Jerk — a physics term that measures increasing acceleration that may help predict the stress the pandemic will place on health care systems — is one of the new metrics.
“Jerk can help turn a reactive policy response into a proactive policy response,” said Oehmke, adjunct professor of emergency medicine at Northwestern.
Then there’s persistence – an echo effect forward used in financial markets – that measures the likelihood that people who presented last week as positive will infect others who will present as positive next week.

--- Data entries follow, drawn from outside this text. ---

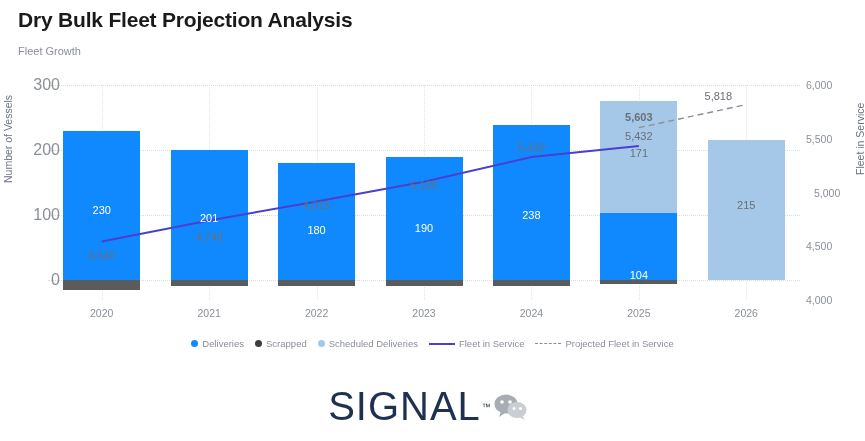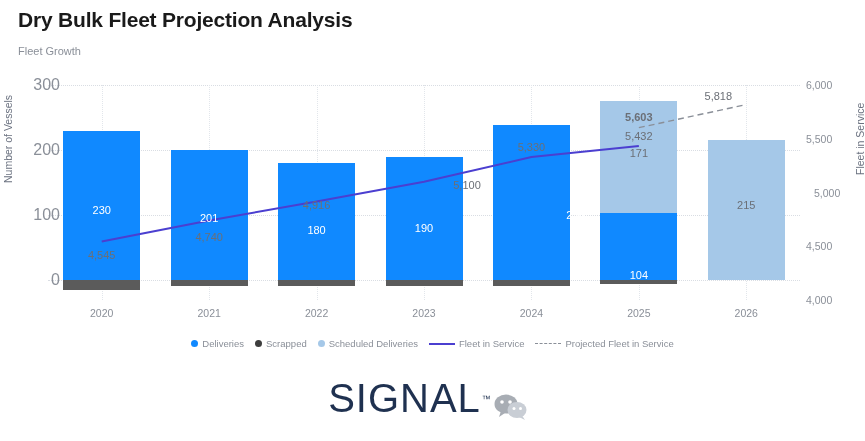--- a/index.html
+++ b/index.html
@@ -192,7 +192,7 @@
       <div class="bar-label lbl-gray" style="left: 53.7143px; top: 170px;">4,545</div>
       <div class="bar-label lbl-gray" style="left: 161.143px; top: 152px;">4,740</div>
       <div class="bar-label lbl-gray" style="left: 268.571px; top: 120px;">4,916</div>
-      <div class="bar-label lbl-gray" style="left: 376px; top: 100px; margin-left: 43px;">5,100</div>
+      <div class="bar-label lbl-gray" style="left: 376px; top: 100px;">5,100</div>
       <div class="bar-label lbl-gray" style="left: 483.429px; top: 62px;">5,330</div>
       <div class="bar-label lbl-gray" style="left: 590.857px; top: 51px;">5,432</div>
       <div class="bar-label lbl-gray" style="left: 590.857px; top: 32px; font-weight: bold;">5,603</div>

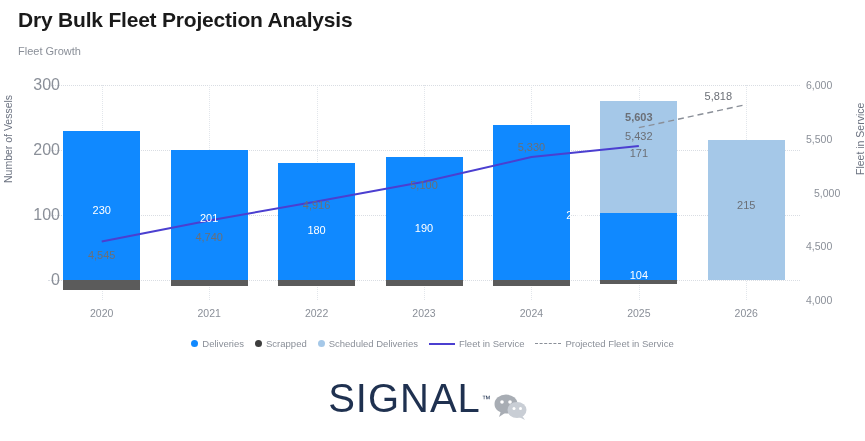--- a/index.html
+++ b/index.html
@@ -185,7 +185,7 @@
       <div class="bar-label lbl-white" style="left: 161.143px; top: 133px;">201</div>
       <div class="bar-label lbl-white" style="left: 268.571px; top: 145px;">180</div>
       <div class="bar-label lbl-white" style="left: 376px; top: 143px;">190</div>
-      <div class="bar-label lbl-white" style="left: 483.429px; top: 130px; margin-left: 44px;">238</div>
+      <div class="bar-label lbl-white" style="left: 483.429px; top: 130px;">238</div>
       <div class="bar-label lbl-white" style="left: 590.857px; top: 190px;">104</div>
       <div class="bar-label lbl-gray" style="left: 590.857px; top: 68px;">171</div>
       <div class="bar-label lbl-gray" style="left: 698.286px; top: 120px;">215</div>

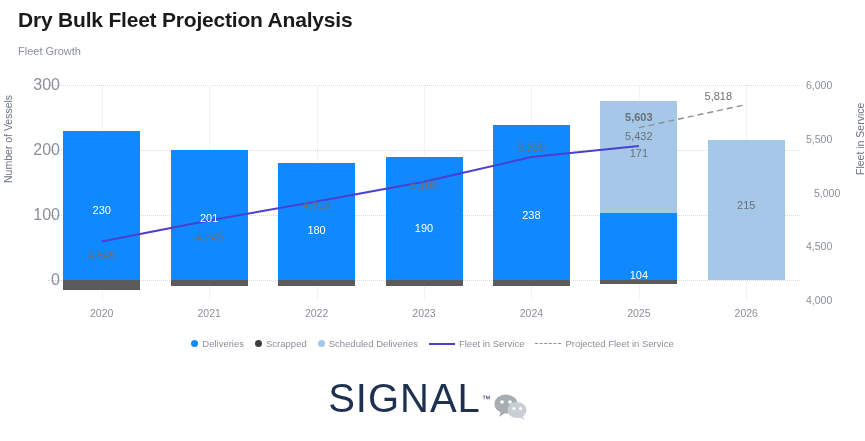--- a/index.html
+++ b/index.html
@@ -117,8 +117,8 @@
 
   
   #footer {
-    position:absolute; left:0; top:352px; width:865px; height:69px;
-    display:flex; align-items:flex-end; justify-content:center;
+    position:absolute; left:0; top:372px; width:865px; height:69px;
+    display:flex; align-items:center; justify-content:center;
     gap:0px;
   }
   #signal-logo {

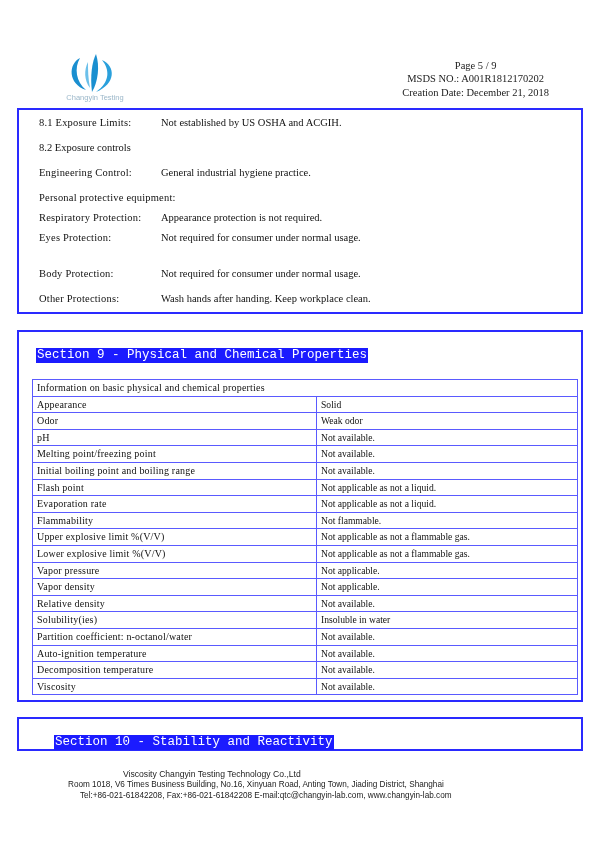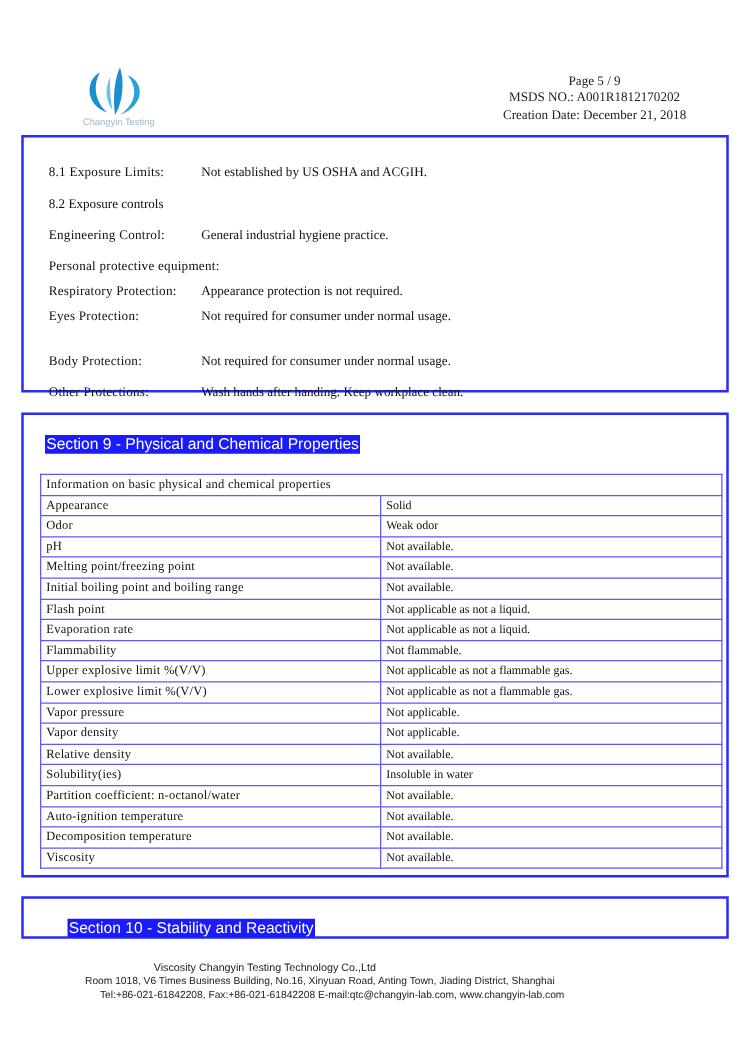--- a/index.html
+++ b/index.html
@@ -13,7 +13,7 @@
          font-size:10.5px; line-height:13.3px; color:#222; }
   .box { position:absolute; border:2px solid #2a2aff; box-sizing:border-box; }
   .box1 { left:17px; top:108px; width:566px; height:206px; }
-  .row8 { position:absolute; left:20px; font-size:10.5px; white-space:nowrap;margin-top:16px; }
+  .row8 { position:absolute; left:20px; font-size:10.5px; white-space:nowrap; }
   .row8 .lbl { display:inline-block; width:122px; letter-spacing:0.2px; }
   .box2 { left:17px; top:330px; width:566px; height:372px; }
   .sec-title { position:absolute; background:#1b1bff; color:#fff;

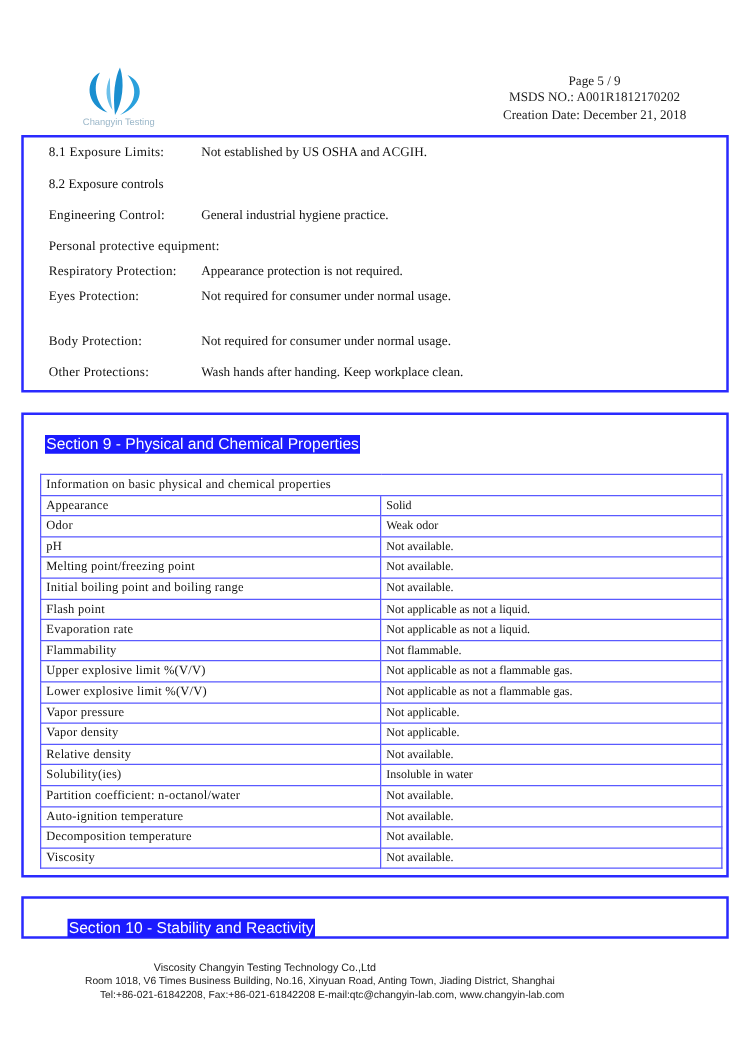--- a/index.html
+++ b/index.html
@@ -17,7 +17,7 @@
   .row8 .lbl { display:inline-block; width:122px; letter-spacing:0.2px; }
   .box2 { left:17px; top:330px; width:566px; height:372px; }
   .sec-title { position:absolute; background:#1b1bff; color:#fff;
-               font-family:Liberation Sans, sans-serif; font-size:12.5px;
+               font-family:Liberation Mono, monospace; font-size:12.5px;
                padding:0 1px; line-height:15px; }
   table.props { position:absolute; left:13px; top:47px; width:546px;
                 border-collapse:collapse; font-size:10px; }

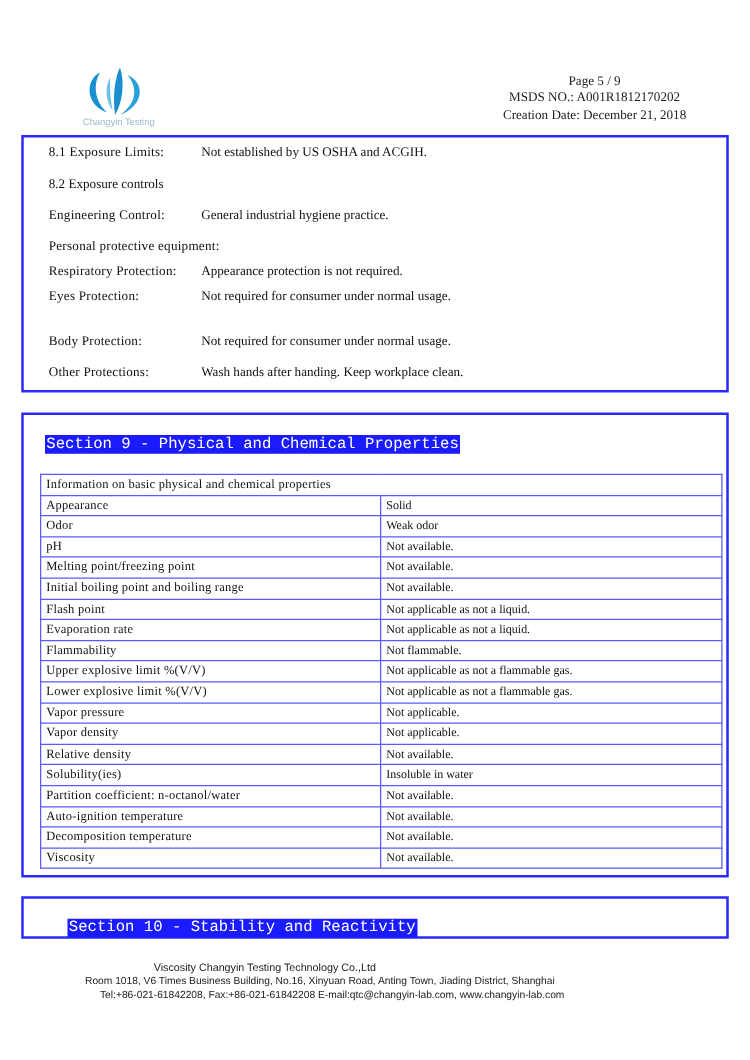--- a/index.html
+++ b/index.html
@@ -21,7 +21,7 @@
                padding:0 1px; line-height:15px; }
   table.props { position:absolute; left:13px; top:47px; width:546px;
                 border-collapse:collapse; font-size:10px; }
-  table.props td { border:1px solid #5a5aff; height:15.6px; padding:0 0 0 4px;
+  table.props td { border:1px solid #5a5aff; height:15.6px; padding:0 12px 0 4px;
                    line-height:15.6px; white-space:nowrap; }
   table.props td.c1 { width:267px; letter-spacing:0.2px; }
   table.props td.c2 { font-size:9.6px; }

“For example, relative to other countries, the Netherlands is a small country and doesn’t have the same caseload as some larger countries like Spain,” Post said. “But they have alarming signs right now — increased speed, acceleration and positive jerk and that means potential for explosive growth.”
The system has already found that Hawaii, Vermont and Maine have the smallest rate of new daily infections measured per 100,000 residents, but with speed accelerating and persistence positive, they need to follow safety measures to prevent the virus escalating again. That means frequent hand washing, social distancing and wearing face masks.
It found that Wisconsin is likely to see its outbreak continue to explode. Wisconsin and California have similar daily case numbers, while California is 6.8 times bigger than Wisconsin.
“Wisconsin is disproportionately affected by the pandemic, and yet it was California that declared an emergency stay-at-home order,” the authors wrote.
It found that Wyoming has several indicators over the past three weeks suggesting its outbreak is going to get much worse.